▶ [What you should do] Every record must be given again word for word; no picture belongs in the copy.

__________

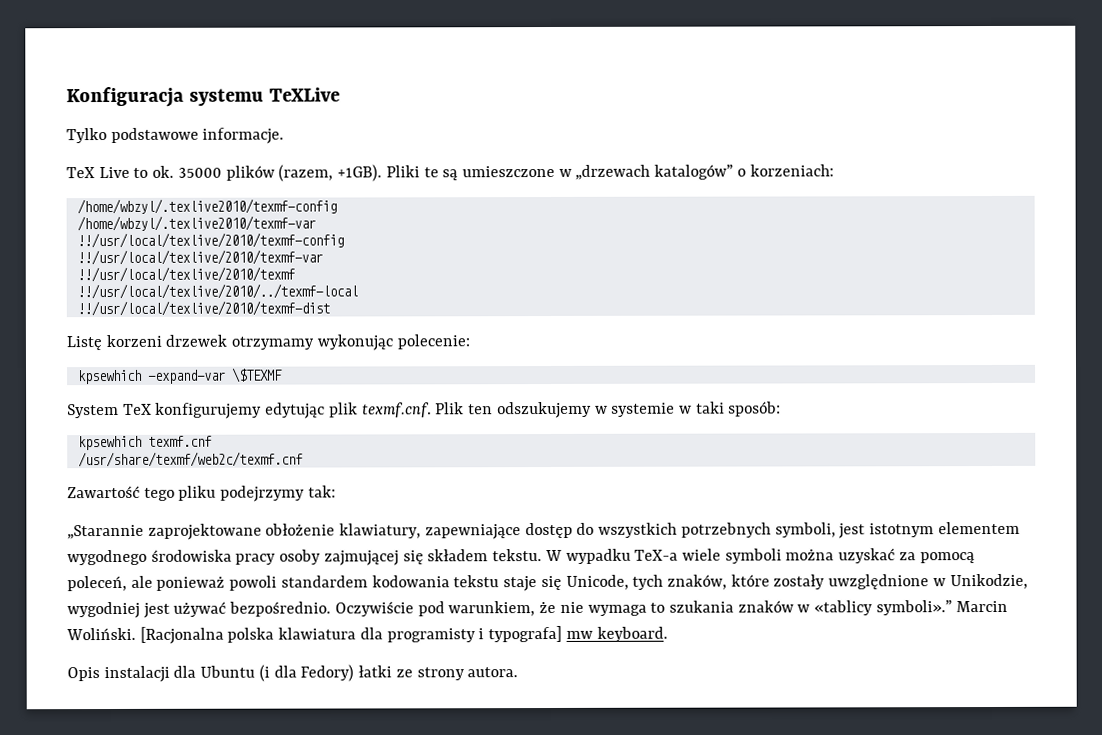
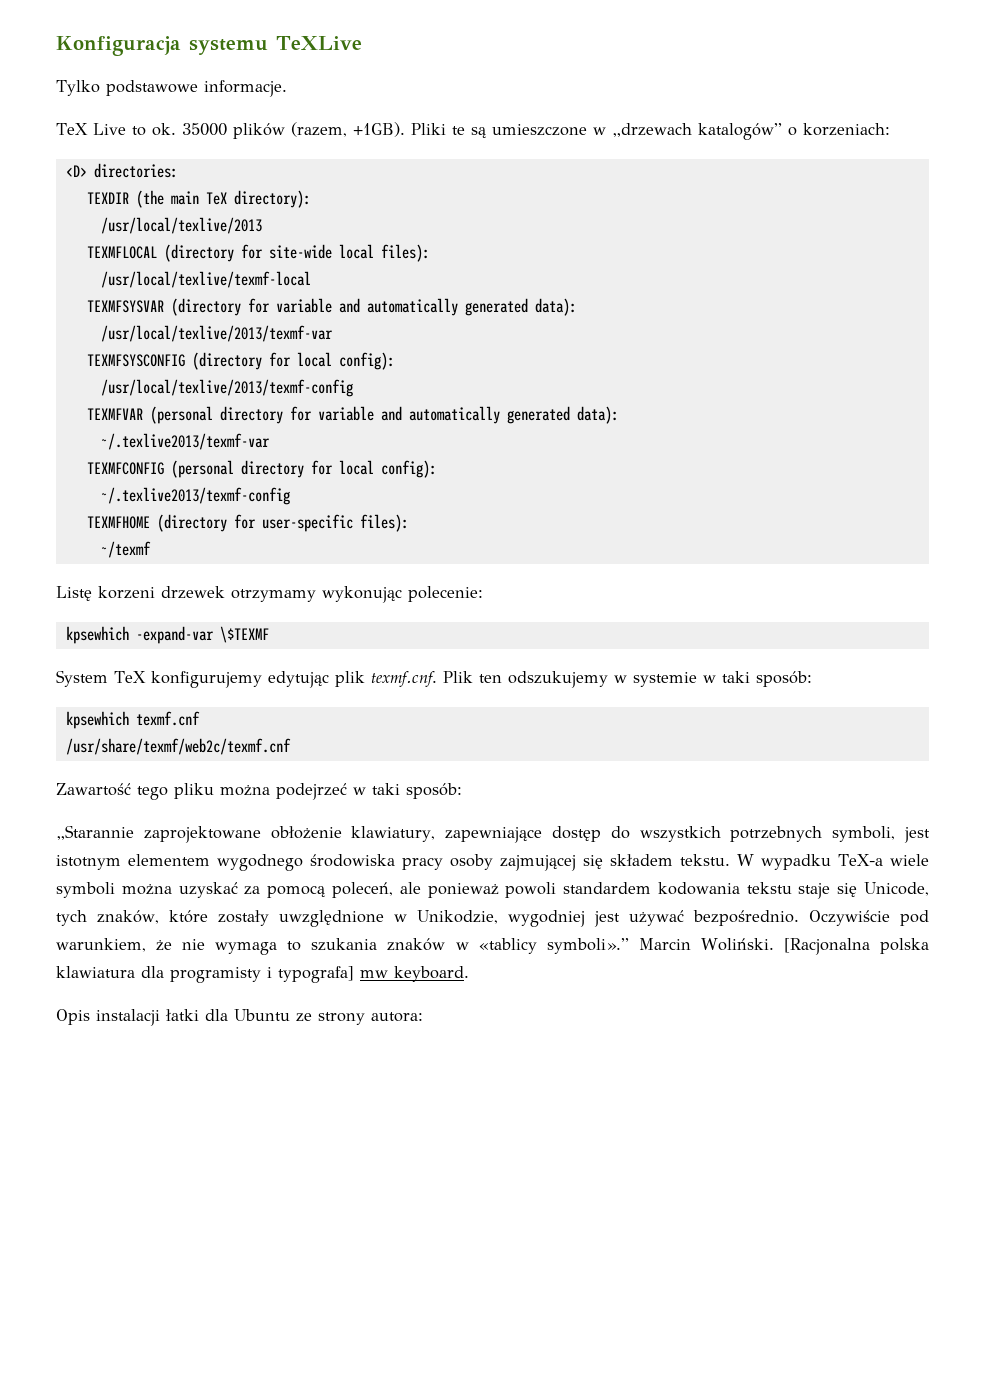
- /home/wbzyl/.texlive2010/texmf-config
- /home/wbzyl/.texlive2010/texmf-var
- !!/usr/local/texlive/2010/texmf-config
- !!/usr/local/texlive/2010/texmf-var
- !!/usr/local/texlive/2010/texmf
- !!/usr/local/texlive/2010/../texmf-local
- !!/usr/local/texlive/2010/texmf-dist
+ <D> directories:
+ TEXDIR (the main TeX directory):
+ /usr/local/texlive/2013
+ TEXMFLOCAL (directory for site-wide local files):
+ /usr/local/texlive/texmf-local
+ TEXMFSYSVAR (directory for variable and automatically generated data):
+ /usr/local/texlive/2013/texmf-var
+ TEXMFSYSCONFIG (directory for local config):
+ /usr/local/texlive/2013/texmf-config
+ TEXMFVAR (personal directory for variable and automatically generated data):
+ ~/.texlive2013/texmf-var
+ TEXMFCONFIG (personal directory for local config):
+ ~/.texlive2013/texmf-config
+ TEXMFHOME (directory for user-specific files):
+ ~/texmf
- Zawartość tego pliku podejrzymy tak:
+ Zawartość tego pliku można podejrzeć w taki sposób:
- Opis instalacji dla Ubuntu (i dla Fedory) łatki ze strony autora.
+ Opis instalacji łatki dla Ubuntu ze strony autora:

__________

▶ [Answer to this problem]
- /home/wbzyl/.texlive2010/texmf-config
- /home/wbzyl/.texlive2010/texmf-var
- !!/usr/local/texlive/2010/texmf-config
- !!/usr/local/texlive/2010/texmf-var
- !!/usr/local/texlive/2010/texmf
- !!/usr/local/texlive/2010/../texmf-local
- !!/usr/local/texlive/2010/texmf-dist
+ <D> directories:
+ TEXDIR (the main TeX directory):
+ /usr/local/texlive/2013
+ TEXMFLOCAL (directory for site-wide local files):
+ /usr/local/texlive/texmf-local
+ TEXMFSYSVAR (directory for variable and automatically generated data):
+ /usr/local/texlive/2013/texmf-var
+ TEXMFSYSCONFIG (directory for local config):
+ /usr/local/texlive/2013/texmf-config
+ TEXMFVAR (personal directory for variable and automatically generated data):
+ ~/.texlive2013/texmf-var
+ TEXMFCONFIG (personal directory for local config):
+ ~/.texlive2013/texmf-config
+ TEXMFHOME (directory for user-specific files):
+ ~/texmf
- Zawartość tego pliku podejrzymy tak:
+ Zawartość tego pliku można podejrzeć w taki sposób:
- Opis instalacji dla Ubuntu (i dla Fedory) łatki ze strony autora.
+ Opis instalacji łatki dla Ubuntu ze strony autora:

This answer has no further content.